■ RECORD EXTRACTS ■
* * *

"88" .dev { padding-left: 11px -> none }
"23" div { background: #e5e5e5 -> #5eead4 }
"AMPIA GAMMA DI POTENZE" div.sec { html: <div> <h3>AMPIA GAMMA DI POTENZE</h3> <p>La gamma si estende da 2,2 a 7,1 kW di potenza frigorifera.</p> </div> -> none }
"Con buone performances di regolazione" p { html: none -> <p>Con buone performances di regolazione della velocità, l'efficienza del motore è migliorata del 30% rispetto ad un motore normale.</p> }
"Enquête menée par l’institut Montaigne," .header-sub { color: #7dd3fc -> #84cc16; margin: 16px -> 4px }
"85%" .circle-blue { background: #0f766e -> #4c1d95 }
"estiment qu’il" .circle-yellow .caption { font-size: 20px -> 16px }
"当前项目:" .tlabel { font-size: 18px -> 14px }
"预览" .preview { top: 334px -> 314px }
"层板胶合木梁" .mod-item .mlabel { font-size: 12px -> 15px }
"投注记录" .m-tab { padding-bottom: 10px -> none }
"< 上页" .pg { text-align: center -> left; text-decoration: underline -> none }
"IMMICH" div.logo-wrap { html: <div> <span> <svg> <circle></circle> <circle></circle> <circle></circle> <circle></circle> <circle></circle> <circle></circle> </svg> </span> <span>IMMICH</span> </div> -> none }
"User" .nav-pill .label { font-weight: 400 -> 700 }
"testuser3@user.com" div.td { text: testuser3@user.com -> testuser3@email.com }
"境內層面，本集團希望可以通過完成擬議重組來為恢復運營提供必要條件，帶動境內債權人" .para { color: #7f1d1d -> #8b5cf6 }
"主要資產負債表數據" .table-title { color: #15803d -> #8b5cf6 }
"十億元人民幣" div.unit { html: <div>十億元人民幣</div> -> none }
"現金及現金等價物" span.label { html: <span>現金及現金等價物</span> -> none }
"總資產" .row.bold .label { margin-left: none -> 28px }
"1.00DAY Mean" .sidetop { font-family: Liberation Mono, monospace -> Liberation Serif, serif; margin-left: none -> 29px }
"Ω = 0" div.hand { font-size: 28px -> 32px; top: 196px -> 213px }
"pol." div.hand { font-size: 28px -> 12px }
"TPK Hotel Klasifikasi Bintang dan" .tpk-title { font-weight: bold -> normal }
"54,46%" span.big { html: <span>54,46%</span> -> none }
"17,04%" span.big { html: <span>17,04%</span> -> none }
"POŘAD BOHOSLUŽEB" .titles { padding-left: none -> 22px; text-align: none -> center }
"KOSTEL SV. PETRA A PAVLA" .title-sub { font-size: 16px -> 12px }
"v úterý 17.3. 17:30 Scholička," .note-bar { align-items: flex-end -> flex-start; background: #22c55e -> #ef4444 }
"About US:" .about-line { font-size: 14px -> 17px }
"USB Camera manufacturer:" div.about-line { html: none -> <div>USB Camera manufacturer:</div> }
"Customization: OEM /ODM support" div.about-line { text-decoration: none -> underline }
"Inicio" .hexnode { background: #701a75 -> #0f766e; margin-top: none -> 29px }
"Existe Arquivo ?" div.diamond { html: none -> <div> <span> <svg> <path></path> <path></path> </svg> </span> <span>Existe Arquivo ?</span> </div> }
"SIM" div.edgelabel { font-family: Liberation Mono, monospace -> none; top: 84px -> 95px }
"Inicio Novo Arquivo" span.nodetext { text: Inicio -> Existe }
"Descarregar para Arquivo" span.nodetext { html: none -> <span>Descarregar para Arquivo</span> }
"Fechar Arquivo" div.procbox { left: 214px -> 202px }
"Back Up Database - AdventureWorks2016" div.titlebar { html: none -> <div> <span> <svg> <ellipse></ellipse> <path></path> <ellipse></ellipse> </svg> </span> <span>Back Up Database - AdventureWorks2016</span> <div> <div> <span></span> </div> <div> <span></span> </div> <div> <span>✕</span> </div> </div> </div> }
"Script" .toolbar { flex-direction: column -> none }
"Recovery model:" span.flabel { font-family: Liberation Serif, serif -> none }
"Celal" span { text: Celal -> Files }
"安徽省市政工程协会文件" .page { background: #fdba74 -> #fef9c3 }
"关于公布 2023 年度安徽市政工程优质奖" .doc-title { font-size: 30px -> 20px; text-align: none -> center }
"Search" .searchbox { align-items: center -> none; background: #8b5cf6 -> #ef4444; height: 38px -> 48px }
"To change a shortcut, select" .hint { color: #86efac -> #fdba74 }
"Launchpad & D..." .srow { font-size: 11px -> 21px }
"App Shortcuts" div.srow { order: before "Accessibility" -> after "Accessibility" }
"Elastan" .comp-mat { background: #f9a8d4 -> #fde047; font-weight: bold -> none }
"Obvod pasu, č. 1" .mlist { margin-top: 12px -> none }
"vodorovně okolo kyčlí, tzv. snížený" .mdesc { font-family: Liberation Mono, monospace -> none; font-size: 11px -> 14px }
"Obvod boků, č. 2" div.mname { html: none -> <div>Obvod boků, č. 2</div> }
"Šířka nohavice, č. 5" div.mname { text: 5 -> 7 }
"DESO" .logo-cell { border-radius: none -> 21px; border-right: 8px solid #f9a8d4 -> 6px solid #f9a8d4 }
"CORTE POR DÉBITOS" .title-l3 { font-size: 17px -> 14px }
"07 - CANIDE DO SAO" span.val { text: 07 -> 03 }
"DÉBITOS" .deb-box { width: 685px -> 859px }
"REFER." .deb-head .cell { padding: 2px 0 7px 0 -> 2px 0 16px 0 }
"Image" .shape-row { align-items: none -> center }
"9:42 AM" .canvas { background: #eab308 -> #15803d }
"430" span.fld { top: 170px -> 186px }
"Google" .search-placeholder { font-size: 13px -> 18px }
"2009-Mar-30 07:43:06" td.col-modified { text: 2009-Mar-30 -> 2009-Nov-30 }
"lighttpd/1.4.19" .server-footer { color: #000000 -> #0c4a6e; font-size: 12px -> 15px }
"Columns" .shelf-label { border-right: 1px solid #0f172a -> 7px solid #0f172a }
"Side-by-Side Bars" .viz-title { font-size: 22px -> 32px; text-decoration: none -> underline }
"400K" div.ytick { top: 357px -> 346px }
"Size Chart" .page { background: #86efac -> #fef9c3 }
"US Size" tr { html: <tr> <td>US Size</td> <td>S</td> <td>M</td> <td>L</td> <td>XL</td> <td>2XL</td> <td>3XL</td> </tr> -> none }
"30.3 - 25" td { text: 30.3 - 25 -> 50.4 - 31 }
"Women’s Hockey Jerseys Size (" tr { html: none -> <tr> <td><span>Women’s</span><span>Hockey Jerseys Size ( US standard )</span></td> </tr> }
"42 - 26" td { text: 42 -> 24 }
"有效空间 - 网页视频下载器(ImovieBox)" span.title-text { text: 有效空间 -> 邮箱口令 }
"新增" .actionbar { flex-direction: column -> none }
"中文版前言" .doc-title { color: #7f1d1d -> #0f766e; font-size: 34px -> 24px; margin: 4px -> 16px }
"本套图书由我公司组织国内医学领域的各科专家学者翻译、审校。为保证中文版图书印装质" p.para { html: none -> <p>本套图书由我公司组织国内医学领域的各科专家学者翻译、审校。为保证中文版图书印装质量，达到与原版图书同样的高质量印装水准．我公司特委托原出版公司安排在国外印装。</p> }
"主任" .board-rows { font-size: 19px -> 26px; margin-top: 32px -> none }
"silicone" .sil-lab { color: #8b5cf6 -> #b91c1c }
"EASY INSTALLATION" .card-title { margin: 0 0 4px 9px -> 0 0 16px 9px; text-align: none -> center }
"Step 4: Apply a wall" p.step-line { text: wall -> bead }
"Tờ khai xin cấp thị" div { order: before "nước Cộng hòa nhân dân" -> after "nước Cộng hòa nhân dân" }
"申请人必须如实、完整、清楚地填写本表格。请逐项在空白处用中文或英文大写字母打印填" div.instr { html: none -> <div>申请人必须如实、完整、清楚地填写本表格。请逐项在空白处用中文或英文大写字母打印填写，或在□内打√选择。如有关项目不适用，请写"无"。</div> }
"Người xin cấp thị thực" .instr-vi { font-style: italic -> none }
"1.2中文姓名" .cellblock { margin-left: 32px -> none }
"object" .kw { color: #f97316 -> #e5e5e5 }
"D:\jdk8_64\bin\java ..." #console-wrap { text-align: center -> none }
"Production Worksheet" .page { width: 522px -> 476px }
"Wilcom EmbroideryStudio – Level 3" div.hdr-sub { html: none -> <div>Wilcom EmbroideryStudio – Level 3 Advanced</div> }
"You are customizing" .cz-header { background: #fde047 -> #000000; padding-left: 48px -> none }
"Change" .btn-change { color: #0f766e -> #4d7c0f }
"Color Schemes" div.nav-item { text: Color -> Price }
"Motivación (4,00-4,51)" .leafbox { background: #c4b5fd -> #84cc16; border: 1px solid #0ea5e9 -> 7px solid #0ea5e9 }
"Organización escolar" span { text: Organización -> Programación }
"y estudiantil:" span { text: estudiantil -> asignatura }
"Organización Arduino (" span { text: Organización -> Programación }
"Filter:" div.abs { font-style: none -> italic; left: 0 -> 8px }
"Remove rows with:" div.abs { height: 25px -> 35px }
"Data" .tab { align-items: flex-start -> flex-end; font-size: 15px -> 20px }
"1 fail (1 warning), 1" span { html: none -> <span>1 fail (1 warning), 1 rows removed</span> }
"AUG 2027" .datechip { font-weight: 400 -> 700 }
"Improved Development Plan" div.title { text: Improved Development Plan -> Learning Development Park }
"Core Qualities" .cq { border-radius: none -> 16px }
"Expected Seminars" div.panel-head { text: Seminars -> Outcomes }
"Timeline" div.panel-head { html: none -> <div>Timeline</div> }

* * *

■ GOAL OF THE EXERCISE ■
For the listing above, state the number of lines that contain the word "Arquivo" and nothing more.

■ SOLUTION TO THIS PROBLEM ■
4